Türklerin yarısı, artık "statüko demokrasisini" tercih etmiyor ve onu bir uzaylı gibi görmekte.
Ana vatandaki göçmen oyları 100 bini geçmiyor, halbuki, pasifliği seçmiş 300 binden fazla oy potensyalimiz derin dondurucuda duruyor...
Benim matematiğim fazla güçlü değildir; kanımca, şimdilerde en az 400 - 500 bin seçmen oyu beyhude gidiyor...
Statükoyu derin bir korku sardı; eğer, ahtapotun kolları kesilirse, çekmecelerdeki külçe altınlar; saraylardaki altın ravaklı aksesuarlar elden gidecektir...
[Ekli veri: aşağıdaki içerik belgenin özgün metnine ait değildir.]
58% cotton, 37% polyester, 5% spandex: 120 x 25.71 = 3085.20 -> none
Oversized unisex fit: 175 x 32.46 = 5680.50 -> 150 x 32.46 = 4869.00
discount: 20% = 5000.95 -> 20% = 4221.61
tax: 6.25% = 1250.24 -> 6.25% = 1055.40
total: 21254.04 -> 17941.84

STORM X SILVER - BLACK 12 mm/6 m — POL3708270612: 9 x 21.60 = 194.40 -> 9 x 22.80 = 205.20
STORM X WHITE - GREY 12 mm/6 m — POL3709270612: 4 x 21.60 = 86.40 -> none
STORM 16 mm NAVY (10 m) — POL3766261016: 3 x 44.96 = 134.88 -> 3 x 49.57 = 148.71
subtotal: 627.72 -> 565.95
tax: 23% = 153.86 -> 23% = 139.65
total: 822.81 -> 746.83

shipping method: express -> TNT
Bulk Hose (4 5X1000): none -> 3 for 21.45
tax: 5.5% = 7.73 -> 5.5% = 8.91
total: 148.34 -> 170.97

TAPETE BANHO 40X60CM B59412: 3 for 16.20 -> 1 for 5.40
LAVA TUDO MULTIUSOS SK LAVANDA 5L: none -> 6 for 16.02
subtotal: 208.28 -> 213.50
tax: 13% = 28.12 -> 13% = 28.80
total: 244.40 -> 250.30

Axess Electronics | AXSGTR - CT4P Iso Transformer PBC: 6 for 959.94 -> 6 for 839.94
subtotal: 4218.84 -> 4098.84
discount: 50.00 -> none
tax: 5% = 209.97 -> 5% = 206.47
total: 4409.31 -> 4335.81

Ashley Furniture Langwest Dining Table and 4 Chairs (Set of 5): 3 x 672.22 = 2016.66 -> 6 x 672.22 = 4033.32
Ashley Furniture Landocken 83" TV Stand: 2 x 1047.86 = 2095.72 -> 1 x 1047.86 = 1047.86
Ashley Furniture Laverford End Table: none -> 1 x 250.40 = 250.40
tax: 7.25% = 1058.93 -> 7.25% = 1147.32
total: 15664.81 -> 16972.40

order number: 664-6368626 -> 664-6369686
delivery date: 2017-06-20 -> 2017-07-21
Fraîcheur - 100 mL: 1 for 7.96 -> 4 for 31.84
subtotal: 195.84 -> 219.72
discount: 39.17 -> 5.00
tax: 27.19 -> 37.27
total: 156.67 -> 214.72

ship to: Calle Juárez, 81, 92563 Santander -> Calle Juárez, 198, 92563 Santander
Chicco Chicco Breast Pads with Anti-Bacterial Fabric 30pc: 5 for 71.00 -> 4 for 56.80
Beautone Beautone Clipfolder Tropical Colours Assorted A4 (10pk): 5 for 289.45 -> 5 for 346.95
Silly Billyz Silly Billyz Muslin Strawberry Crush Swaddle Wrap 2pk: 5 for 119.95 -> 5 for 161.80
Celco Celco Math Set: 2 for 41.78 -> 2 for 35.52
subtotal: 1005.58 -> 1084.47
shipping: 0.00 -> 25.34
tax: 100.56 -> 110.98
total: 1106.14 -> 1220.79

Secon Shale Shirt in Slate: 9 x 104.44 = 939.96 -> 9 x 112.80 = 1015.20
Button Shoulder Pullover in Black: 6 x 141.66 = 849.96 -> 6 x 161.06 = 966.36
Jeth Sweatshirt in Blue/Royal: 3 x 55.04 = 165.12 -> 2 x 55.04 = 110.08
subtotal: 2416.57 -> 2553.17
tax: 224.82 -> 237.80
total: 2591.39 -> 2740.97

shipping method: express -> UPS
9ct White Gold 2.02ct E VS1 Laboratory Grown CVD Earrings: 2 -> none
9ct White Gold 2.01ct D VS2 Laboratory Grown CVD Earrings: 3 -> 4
Zaten Türk toplumundan "gelen" korkuları hiç eksilmiyor.
Hatta, masum Bulgar halkını korkutmak için her zaman Türklerin üzerinden korku senaryoları salmadılar mı?
Halbuki, bizler, memleketimiz Bulgaristan için asla bir tehdit unsuru olmayız.
Şimdilerde gidin Deliorman'a, Rodoplar'a ve yıkılmaya yüz tutmuş nice baba ocağının yeniden canlanıp hayat bulduğunu göreceksiniz.
Evet, Türkler cana can katar, toplumda yaşama sevincini artırır; insana güç katar, umut aşılar...
Bugün, komşu Türkiye'den 2 200 firma ve holding, Bulgaristan'da yatırım yapmakta.
Belli oluyor ki, Bulgaristan'daki Türk toplumu büyüyüp geliştikçe ülke de zenginleşmekte, halkın refah düzeyi yükselmekte.
Statüko, oligarşi ve mafya rejimi ise, bahsettiğim işte bu istikrara karşı katı duruş sergilemekte.
Türkler, statükoyu mu desteklesin, yoksa demokrasiyi getirecek değişimleri mi?